Stannic oxide (SnO2) has been widely studied for diverse applications such as batteries, gas sensors [12], solar cells [13], and catalysts. It is regarded as a promising candidate for use as a transparent conducting material and photoelectrode in photovoltaic devices. Considerable attention has been drawn recently to its application in PSCs as an alternative ETL with the goal of enhancing device performance and light stability, as it has a larger band gap (~3.6 eV at 300 K), higher electrical conductivity, and greater chemical stability than TiO2 semiconductors [2]. Various synthetic routes to SnO2, including sol–gel methods [14], molten-salt synthesis [15], microwave techniques [16], atomic layer deposition (ALD), and electrochemical deposition (ED) [1720] have been developed. ALD and spin-coating solution processes are the dominant methods for fabricating SnO2 ETLs in PSCs [2123]. The fabrication of ETLs in photovoltaic devices is paramount for limiting production costs because of the requirements for its production, such as thermal treatment, multiple processing steps, operation control, and scalable processing.

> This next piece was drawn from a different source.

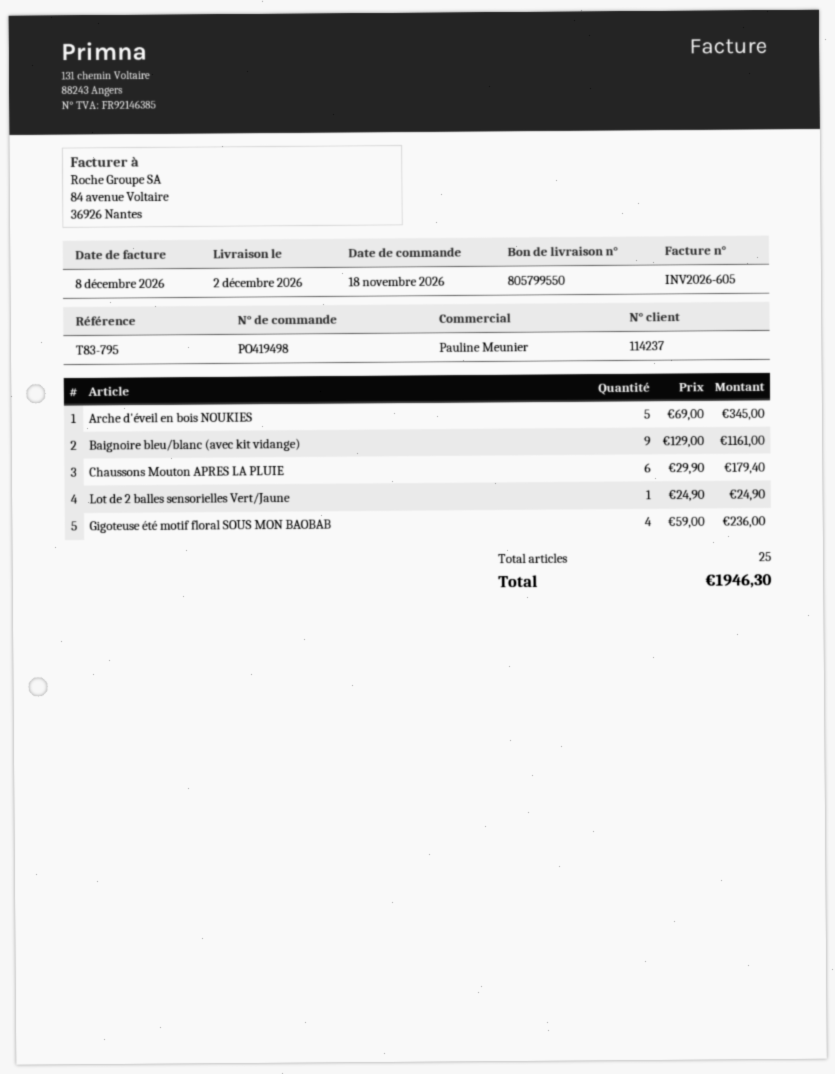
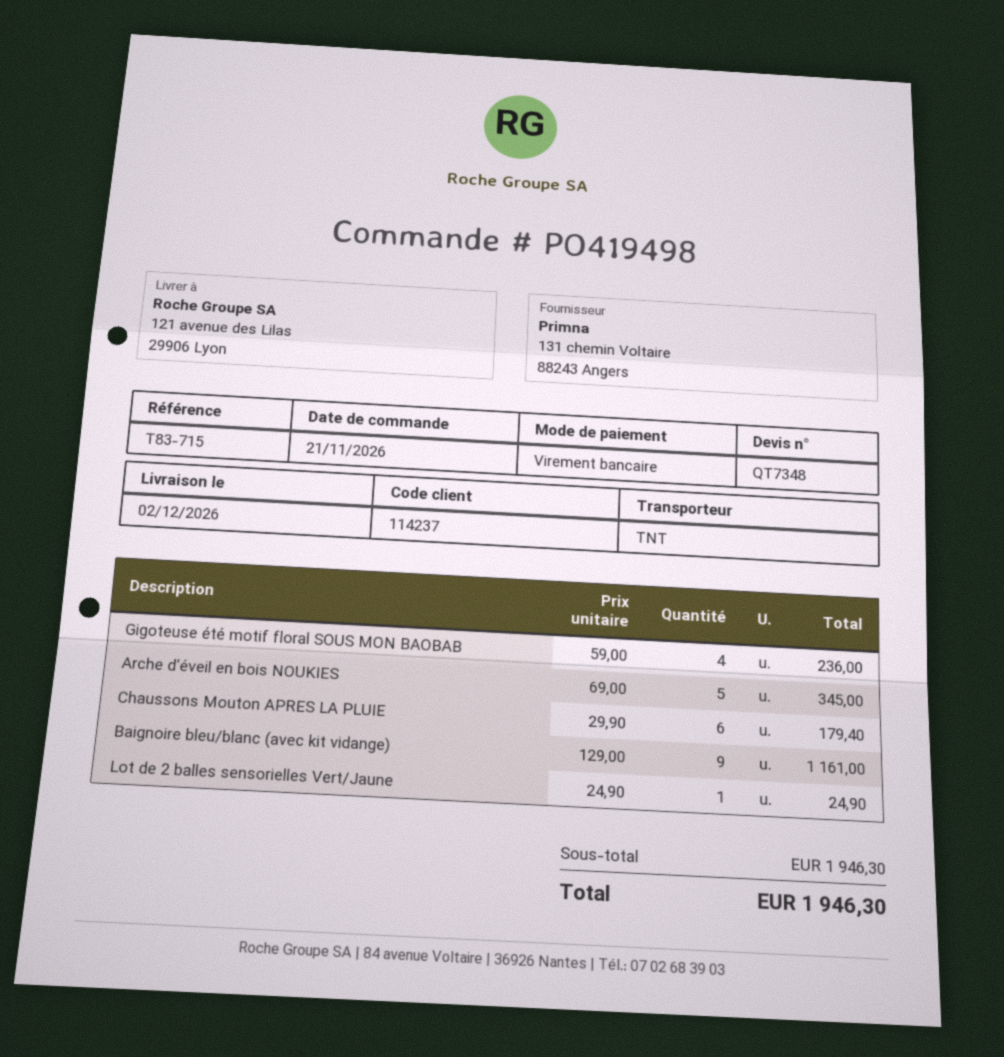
order date: 2026-11-18 -> 2026-11-21
reference: T83-795 -> T83-715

Here, we report on the synthesis and ETL application of SnO2 thin films on fluorine-doped tin oxide (FTO) by ED. Among the available methods, electrodeposition has the advantages of reduced production cost and large-scale manufacturing because it does not require a vacuum environment or complex operation control. Considering that perovskite materials are suitable for roll-to-roll manufacturing, the application of electrodeposition to obtain SnO2 ETLs will demonstrate not only a simple, cost-effective, and scalable strategy for alternative ETLs but also facilitate development of a continuous roll-to-roll process for industrial application of PSCs.


Preparation of SnO2 Film

A chronovoltammetry technique (VSP 200, Biologic) was used for ED of Sn nanospheres onto an FTO substrate using a standard three-electrode system in a deionized water solution (50 mL) containing 0.05 M SnCl2∙2H2O [tin chloride (Π), Sigma Aldrich] and 1 mL of nitric acid (HNO3, Samchun Chemical). The nanospheres were then thermally treated in air at 400 °C for 30 min to obtain SnO2. The aqueous solution was stirred for 1 h at 60 °C on a hot plate. After N2 purging for 10 min, the solution was used for electrodeposition. In the standard three-electrode system, FTO was used as the working electrode, and a platinum plate was used as the counter electrode. The reference electrode was a Ag/AgCl electrode (CHI111) in 1 M KCl solution.

Device Fabrication

The prepared SnO2 thin films on FTO (TEC 8) were used in the fabrication of PSCs. The perovskite layer was processed in two steps. A mixture of PbI2 (99.999%, Aldrich) and PbCl2 (99.999%, Aldrich) was dissolved in N, N-dimethylformamide and stirred at 60 °C. The molar ratio of the precursor solution (PbI2:PbCl2) was 1:1 (1 M). The PbI2/ PbCl2 solution was spin-coated on the SnO2-coated FTO at 5000 rpm for 30 s in a glove box and dried on a hotplate at 70 °C. To convert it to a perovskite material, 120 μL of methylammonium iodide solution (40 mg/mL) was loaded at 0 rpm for 35 s and then spin-coated at 3500 rpm for 20 s; the sample was then annealed isothermally at 105 °C for 75 min in the ambient environment. After annealing, the films were moved into the glove box in N2 atmosphere, and a hole-transporting material (HTM) was spin-coated on the MAPbI3-xClx/SnO2/FTO film at 3000 rpm for 30 s. Poly[bis(4-phenyl)(2,4,6-trimethylphenyl)amine] (EM Index) solution (20 mg/1 mL) was used as the HTM with 15 μL of Li-bis(trifluoromethanesulfonyl)imide)/acetonitrile (170 mg/1 mL) and 15 μL of tert-butylpyrridine. Finally, Au was deposited via thermal evaporation. TiCl4 hydrolysis treatment was applied by immersing the electrodeposited SnO2 films in a 40 mM TiCl4 solution at 70 °C for 30 min and drying them at 150 °C in air.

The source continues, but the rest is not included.